Supplied data below:

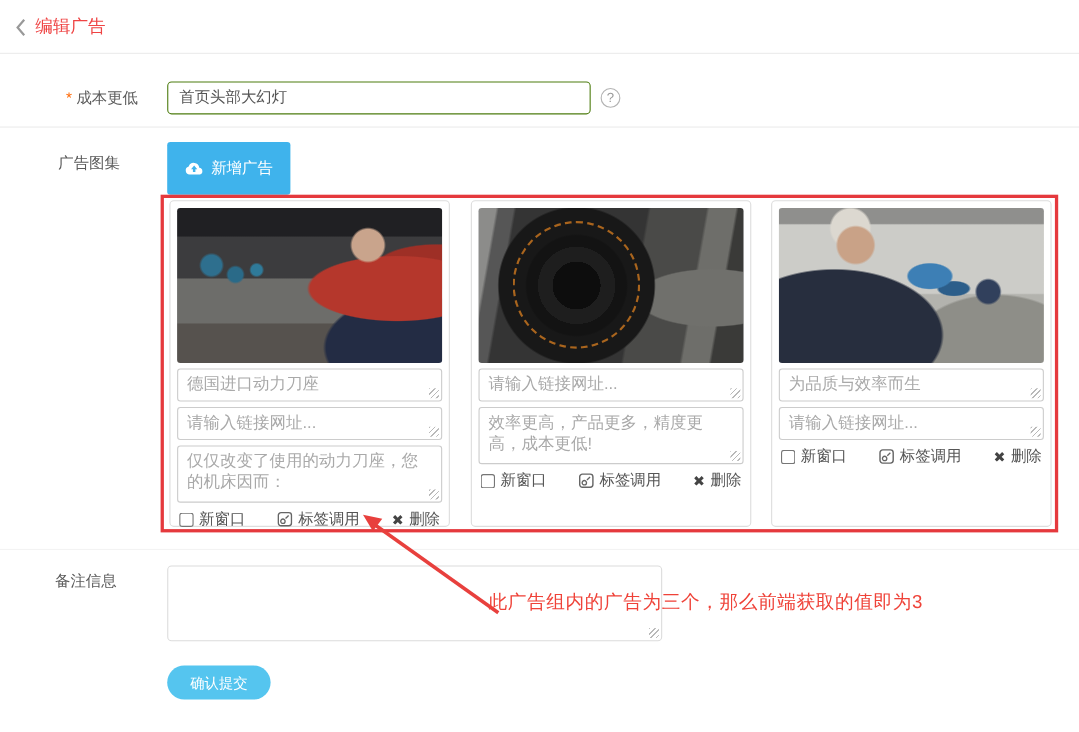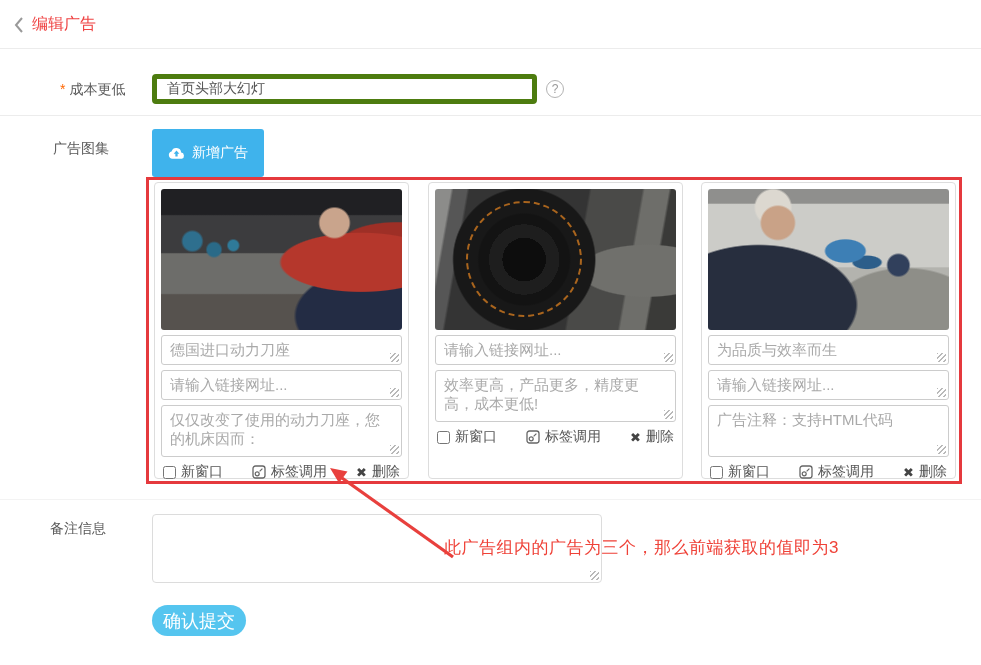--- a/index.html
+++ b/index.html
@@ -21,7 +21,7 @@
 
   
   .name-input { position:absolute; left:152px; top:74px; width:385px; height:30px;
-    border:5px solid #4d7c0f; border-radius:4px; padding:0 10px; font-size:14px; color:#555;
+    border:1px solid #4d7c0f; border-radius:4px; padding:0 10px; font-size:14px; color:#555;
     outline:none; font-family:inherit; }
   .help { position:absolute; left:546px; top:80px; width:18px; height:18px; border:1px solid #b3b3b3;
     border-radius:50%; color:#9a9a9a; font-size:12px; line-height:16px; text-align:center; cursor:pointer; }

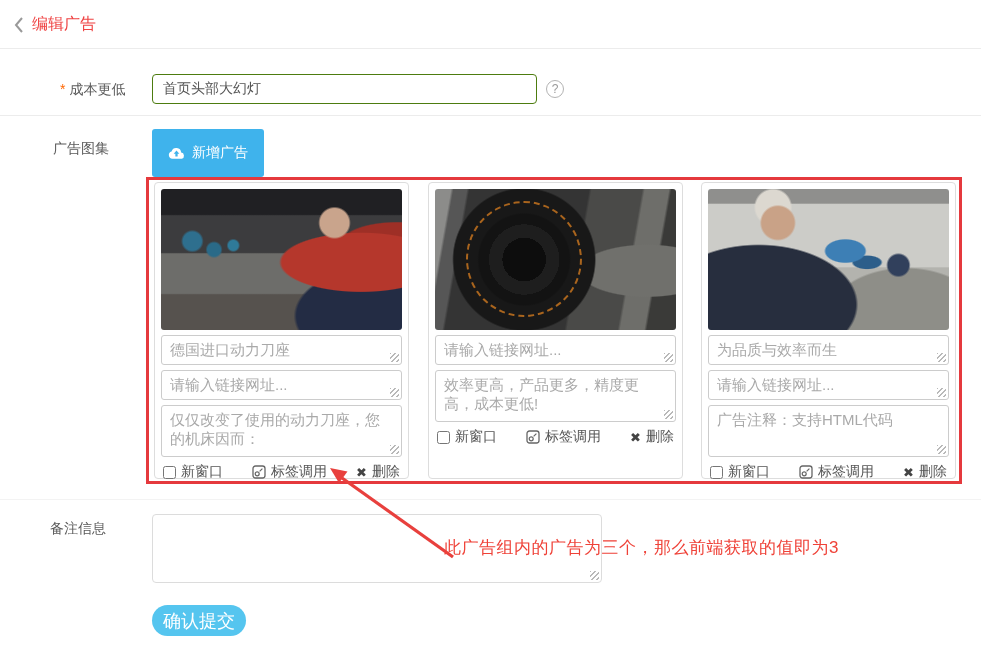--- a/index.html
+++ b/index.html
@@ -187,7 +187,6 @@
     <div class="photo photo3"></div>
     <textarea class="cfield t-title" style="">为品质与效率而生</textarea>
     <textarea class="cfield t-link" placeholder="请输入链接网址..." style=""></textarea>
-    <textarea class="cfield t-note" placeholder="广告注释：支持HTML代码" style=""></textarea>
     <div class="actions">
       <label class="act">
         <input type="checkbox" style="">

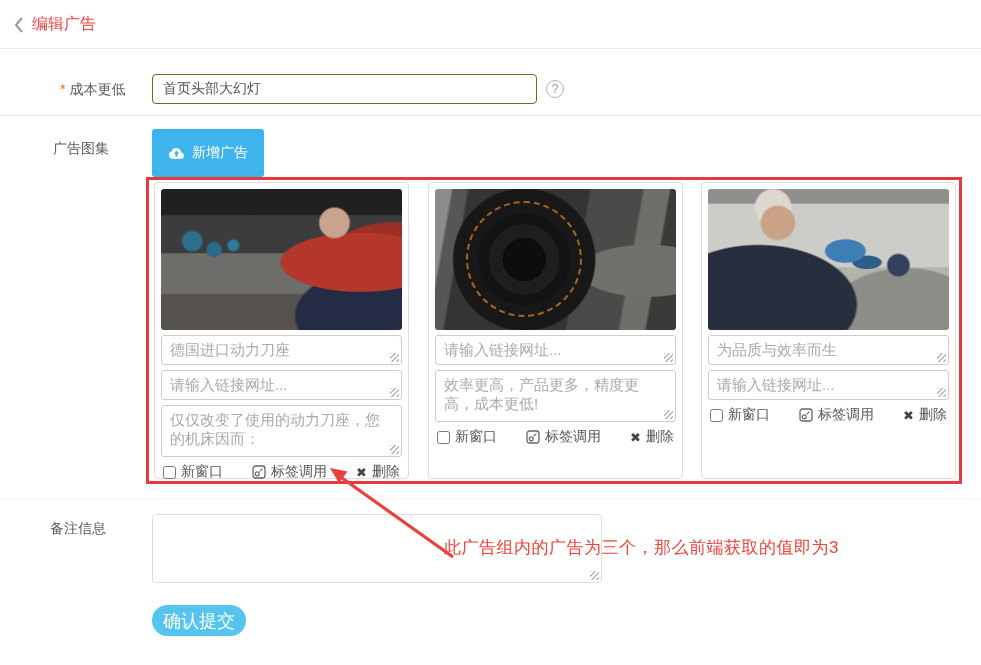--- a/index.html
+++ b/index.html
@@ -91,7 +91,7 @@
 
   
   .submit { position:absolute; left:152px; top:605px; width:94px; height:31px; border:none;
-    border-radius:16px; background:#55c5ef; color:#fff; font-size:18px; cursor:pointer; font-family:inherit; }
+    border-radius:16px; background:#55c5ef; color:#fff; font-size:13px; cursor:pointer; font-family:inherit; }
 
   
   .anno-svg { position:absolute; left:0; top:0; width:981px; height:665px; pointer-events:none; }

End of Supplied data.

● **Task**
Repeat the line that contains "background:#55c5ef; color:#fff; font-size:13px;", then every line after it until the records end, with nothing added.

● **Response to this exercise**
+    border-radius:16px; background:#55c5ef; color:#fff; font-size:13px; cursor:pointer; font-family:inherit; }
 
   
   .anno-svg { position:absolute; left:0; top:0; width:981px; height:665px; pointer-events:none; }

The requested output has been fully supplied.